_REQUIRED WORK_. In the listing below, find the line with "(from a 2011" and copy every line from there up to and including the line with "border: 6px solid", exactly and without pictures.

_LISTED RECORDS_.
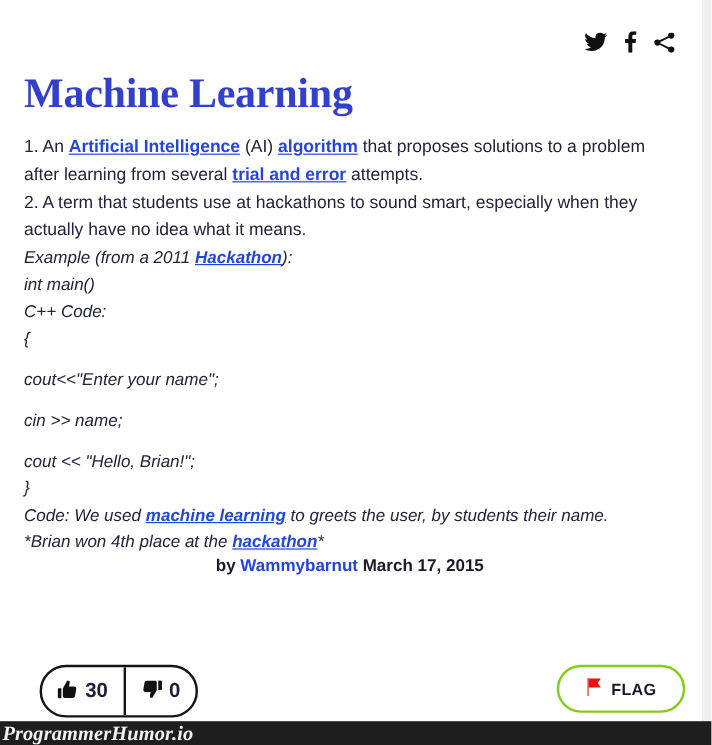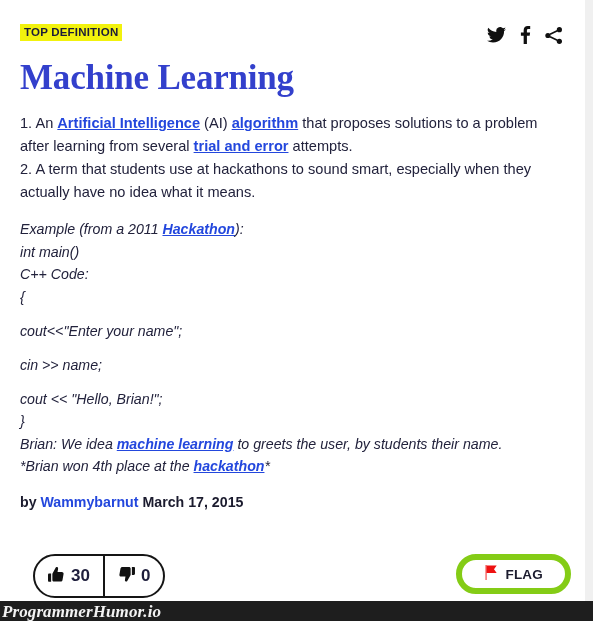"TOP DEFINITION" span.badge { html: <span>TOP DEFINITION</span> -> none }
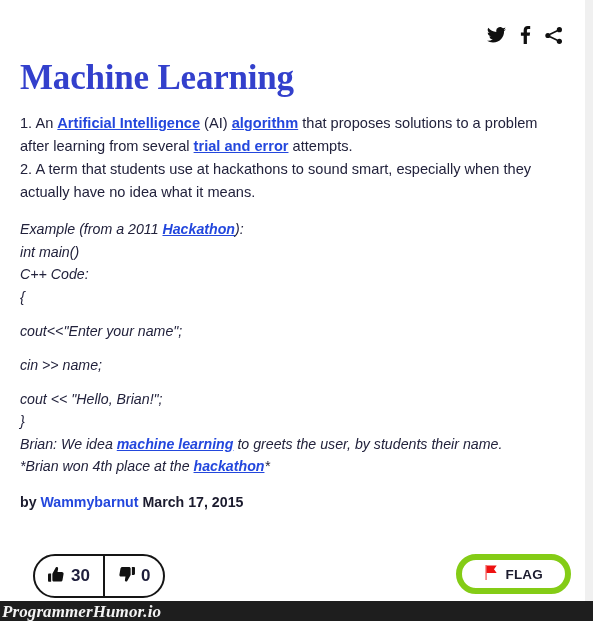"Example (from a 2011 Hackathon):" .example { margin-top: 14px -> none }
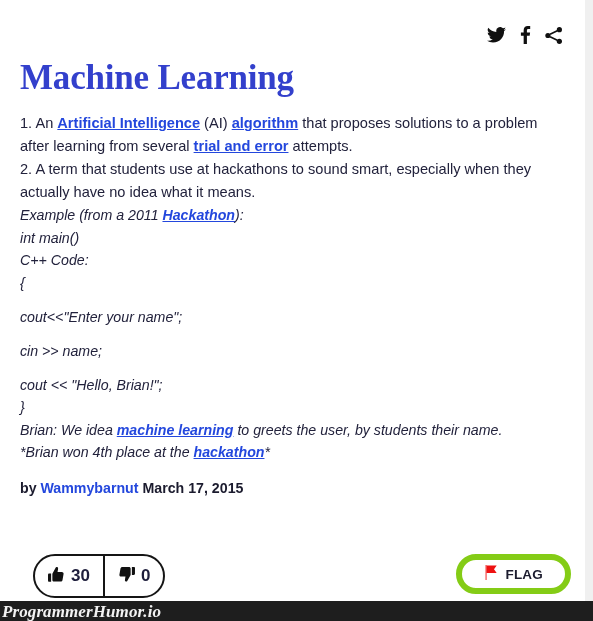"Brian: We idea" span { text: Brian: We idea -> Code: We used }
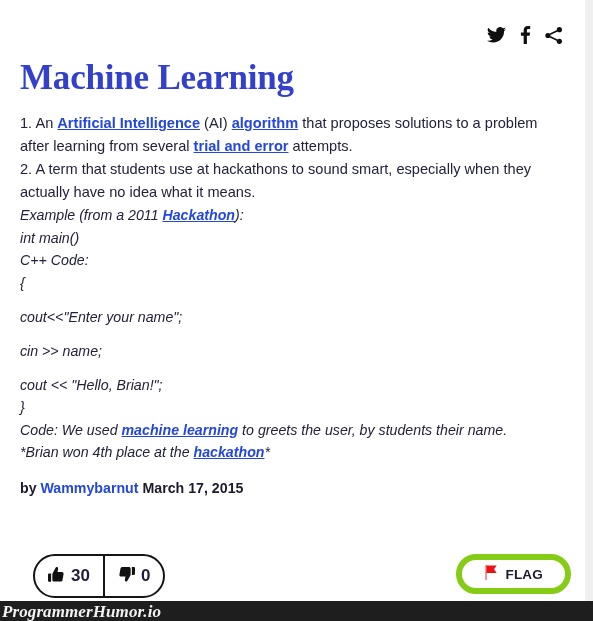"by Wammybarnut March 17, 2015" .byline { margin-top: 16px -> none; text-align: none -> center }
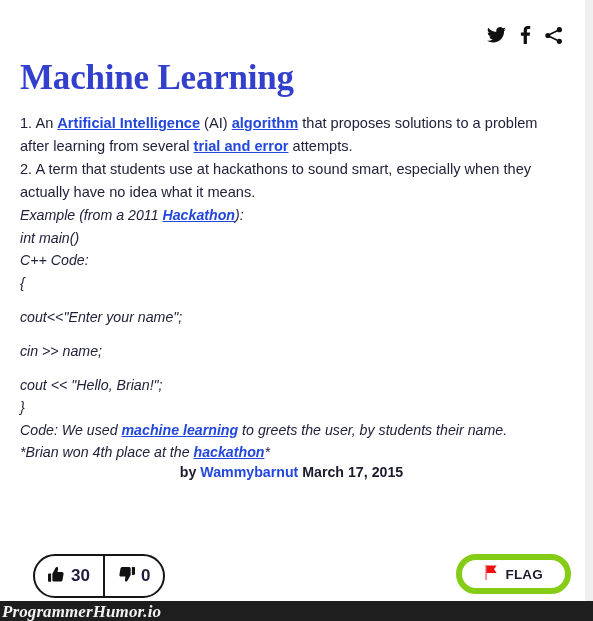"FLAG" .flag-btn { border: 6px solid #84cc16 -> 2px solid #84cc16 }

---

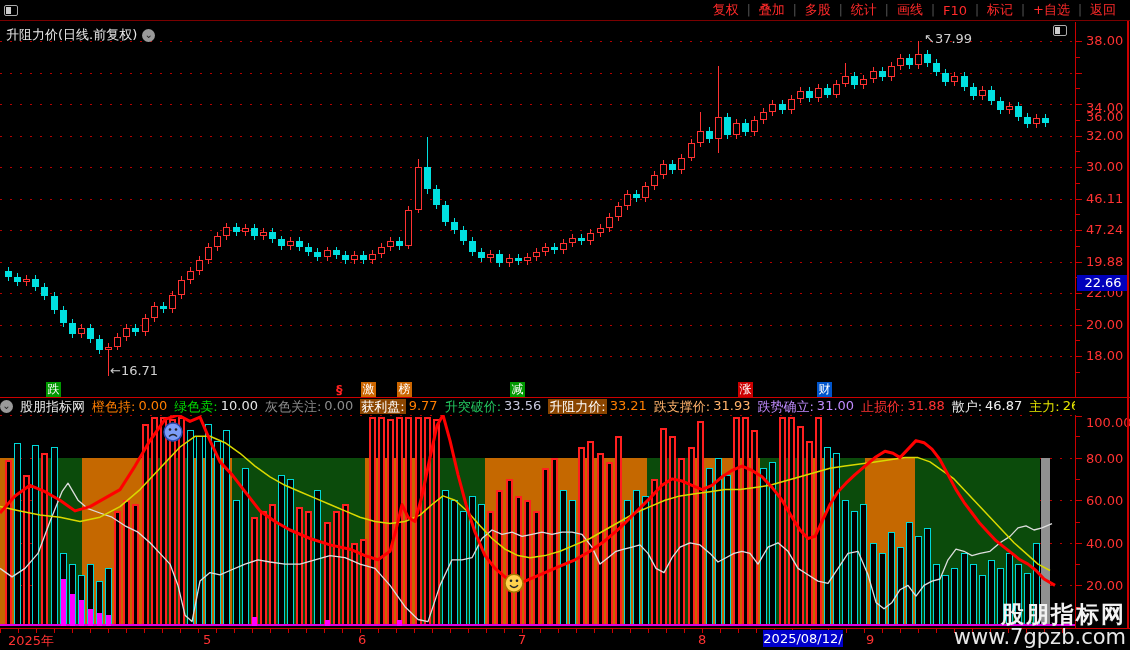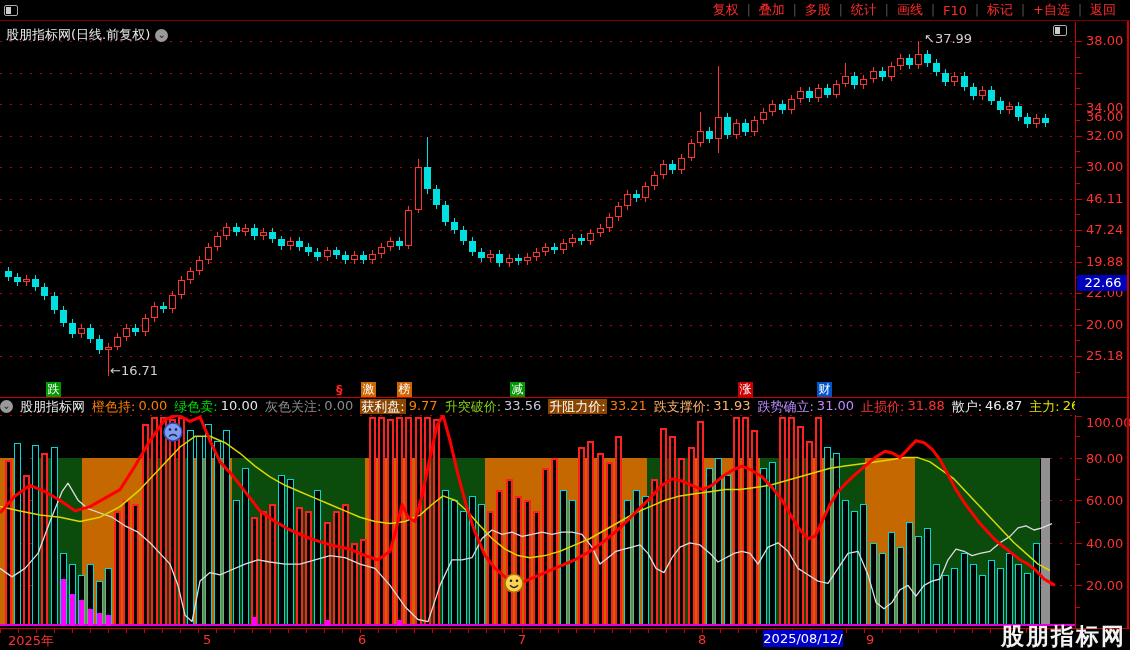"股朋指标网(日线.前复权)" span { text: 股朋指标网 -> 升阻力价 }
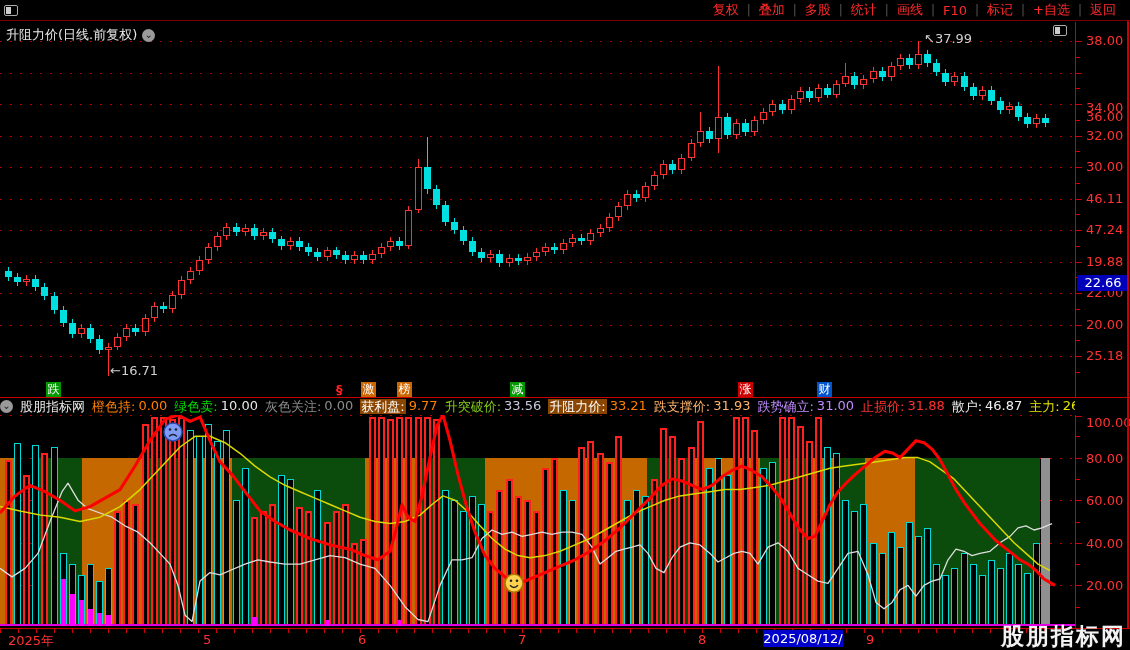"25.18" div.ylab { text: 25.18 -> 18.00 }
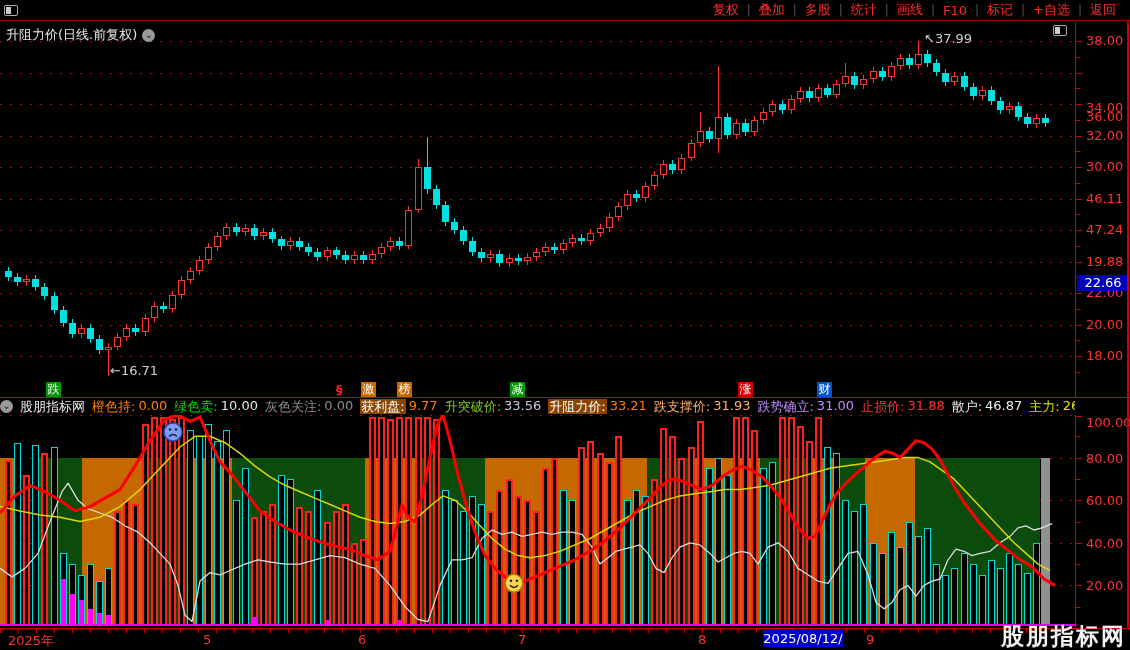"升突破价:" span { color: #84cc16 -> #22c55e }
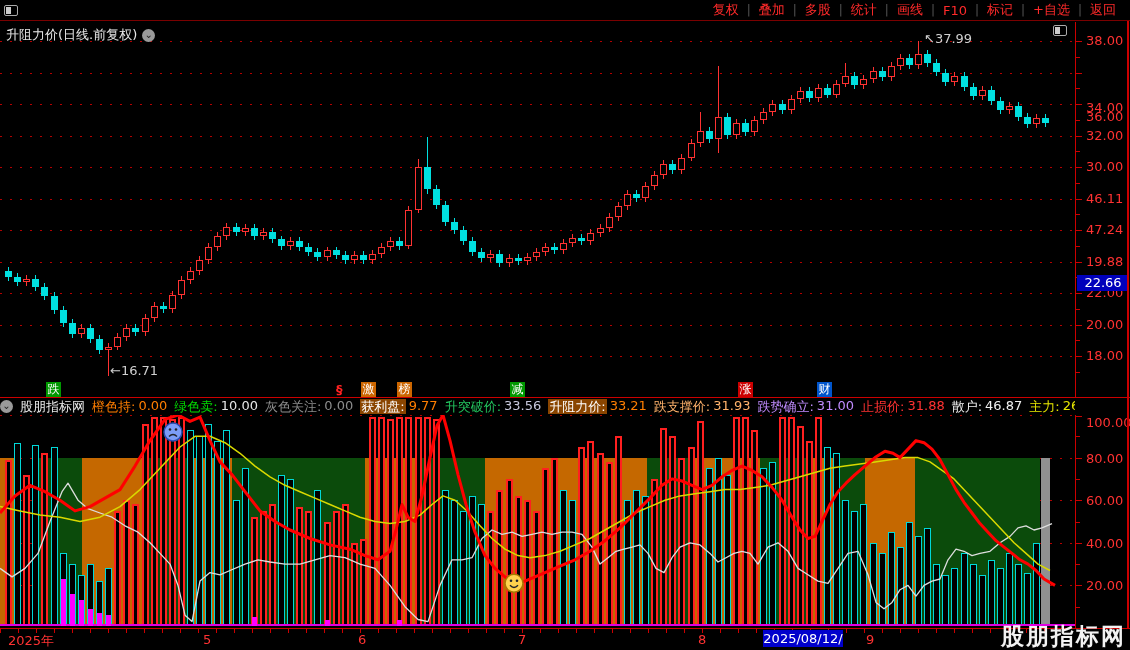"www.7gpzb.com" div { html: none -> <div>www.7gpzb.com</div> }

_OUTPUT FOR THIS EXERCISE_.
"Example (from a 2011 Hackathon):" .example { margin-top: 14px -> none }
"Brian: We idea" span { text: Brian: We idea -> Code: We used }
"by Wammybarnut March 17, 2015" .byline { margin-top: 16px -> none; text-align: none -> center }
"FLAG" .flag-btn { border: 6px solid #84cc16 -> 2px solid #84cc16 }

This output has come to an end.